This detects whether the device can **allocate** bf16, not whether it can **accelerate** bf16 ops. PyTorch allocates bf16 on a wide range of hardware that has no bf16 tensor-core path, so operations silently fall back to unaccelerated kernels.

Affected hardware:

- **NVIDIA Turing** (RTX 20-series, T4, Quadro RTX, Titan RTX). bf16 tensor cores arrived with Ampere (compute capability 8.0); Turing is 7.5.
- **AMD pre-RDNA3** (gfx1030 / RDNA2 and older).
- **All Apple Silicon (M1, M2, M3, M4).** No shipped Apple chip has hardware bf16. MPS allocates bf16 tensors fine but routes operations through unoptimized kernels — documented slowdowns of up to ~10× vs fp16 (e.g. [pytorch/pytorch#141864](https://github.com/pytorch/pytorch/issues/141864), [Qwen Image Edit went 80s→10min on M1 Max after a default-dtype change to bf16](https://lilting.ch/en/articles/comfyui-qwen-mps-bf16-slowdown)).

## Consequence

The helper is the dtype gate for Anima, Z-Image (Base/Turbo/Edit), Qwen Image, Flux2 Klein, and the Anima/Z-Image/Flux2 text encoders. On affected hardware these models load weights in bf16 and run every forward in unaccelerated bf16. Matmuls bypass tensor cores; typical slowdown is 2–4× on Turing and up to ~10× on MPS.
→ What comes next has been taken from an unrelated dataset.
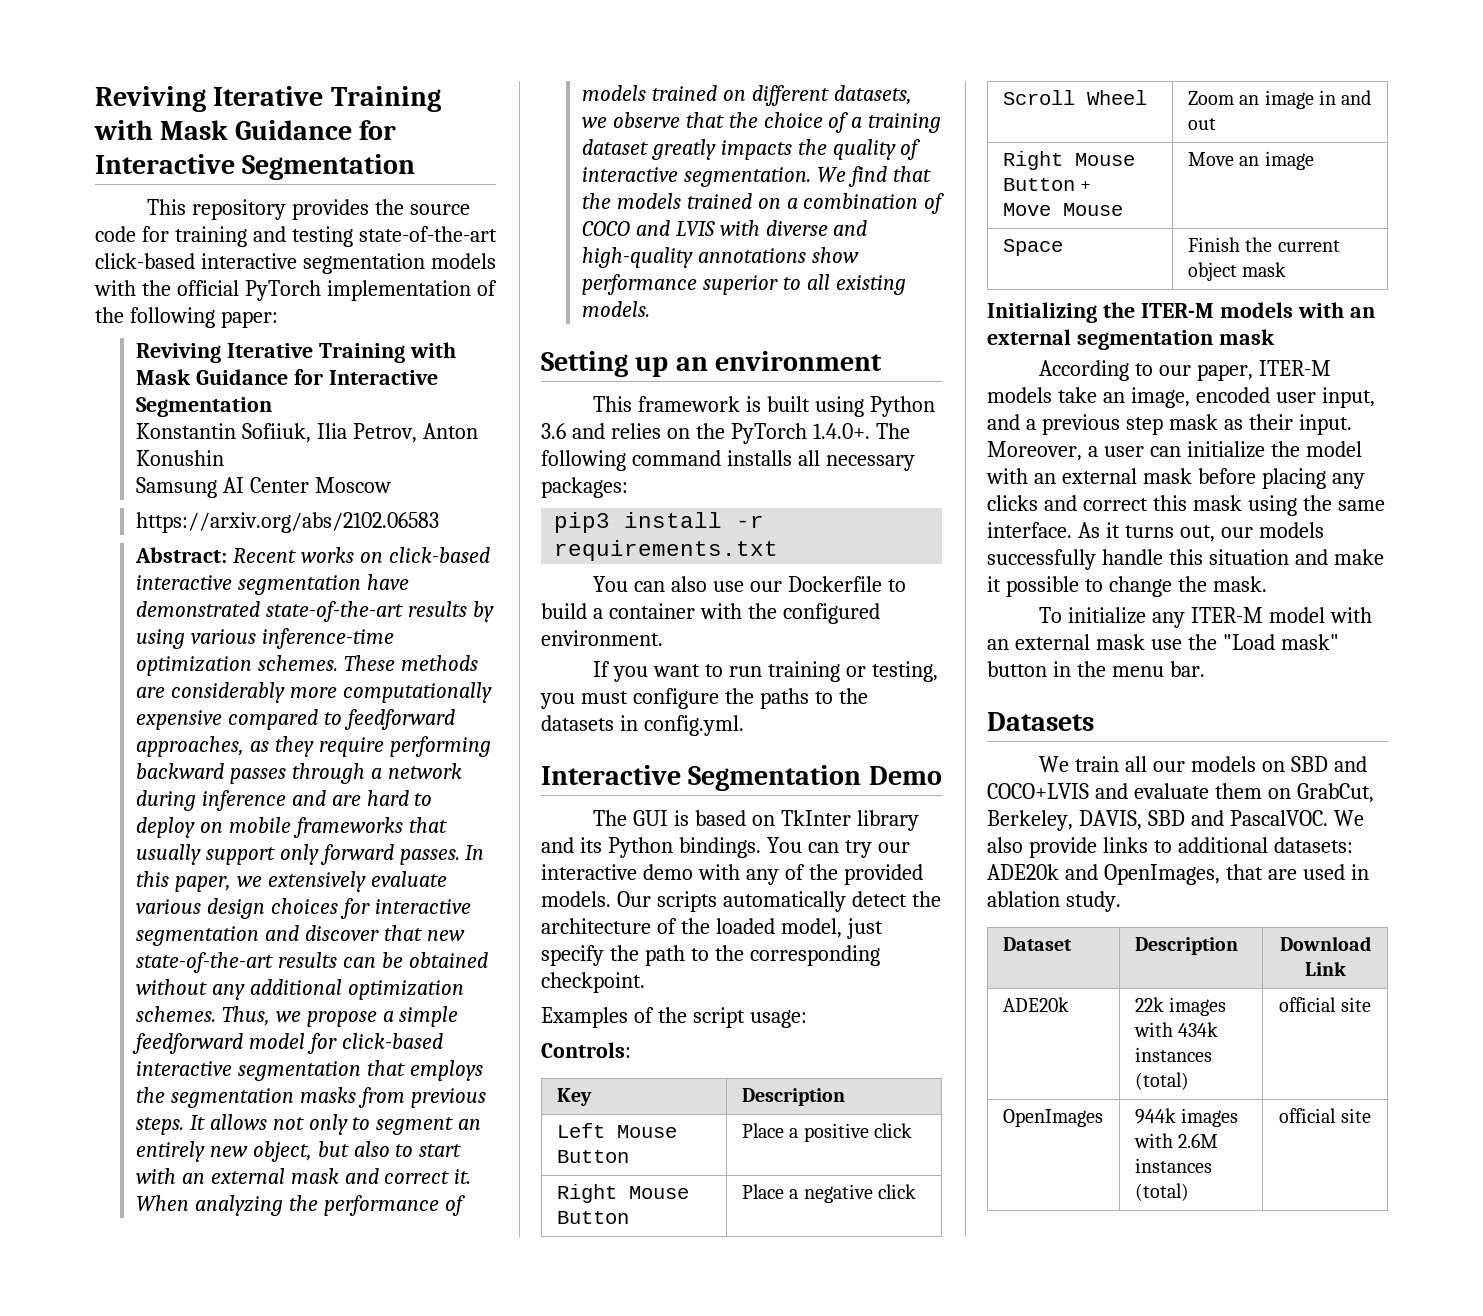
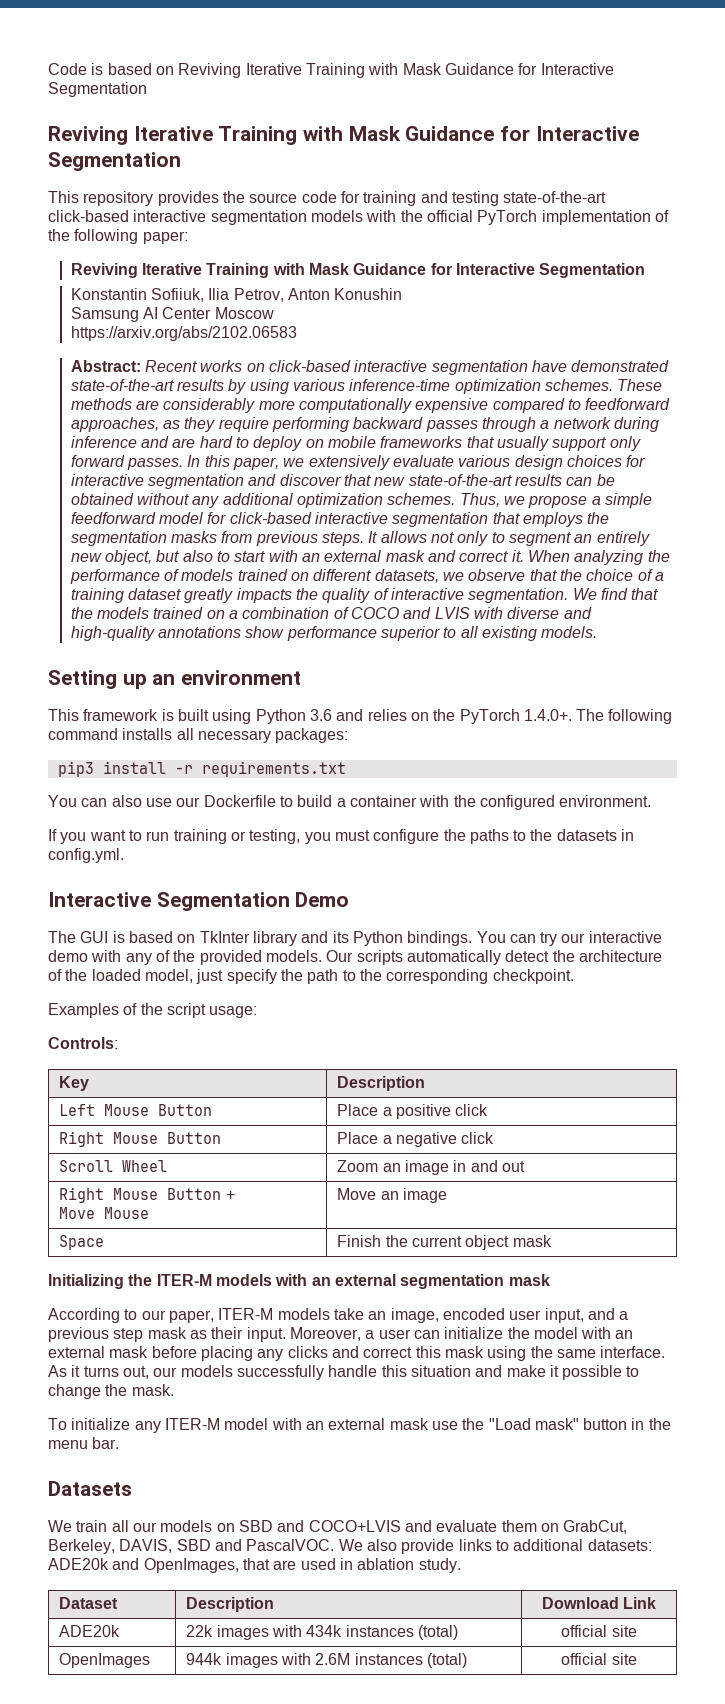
(95, 99) none -> [48,63,614,78] [48,82,147,97] Code is based on Reviving Iterative Training with Mask Guidance for Interactive Segmentation //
A naive global fallback to fp16 doesn't work because not every model supports fp16 inference. I verified this locally on an RTX 4070 by forcing `choose_bfloat16_safe_dtype` to return `torch.float16` unconditionally and regenerating against bf16 references with identical seeds:

- **Anima:** clean output, visually consistent with bf16 across multiple test prompts.
- **Z-Image Turbo:** pure black output — the model overflows in fp16 (likely in the attention softmax) and produces NaN-driven garbage.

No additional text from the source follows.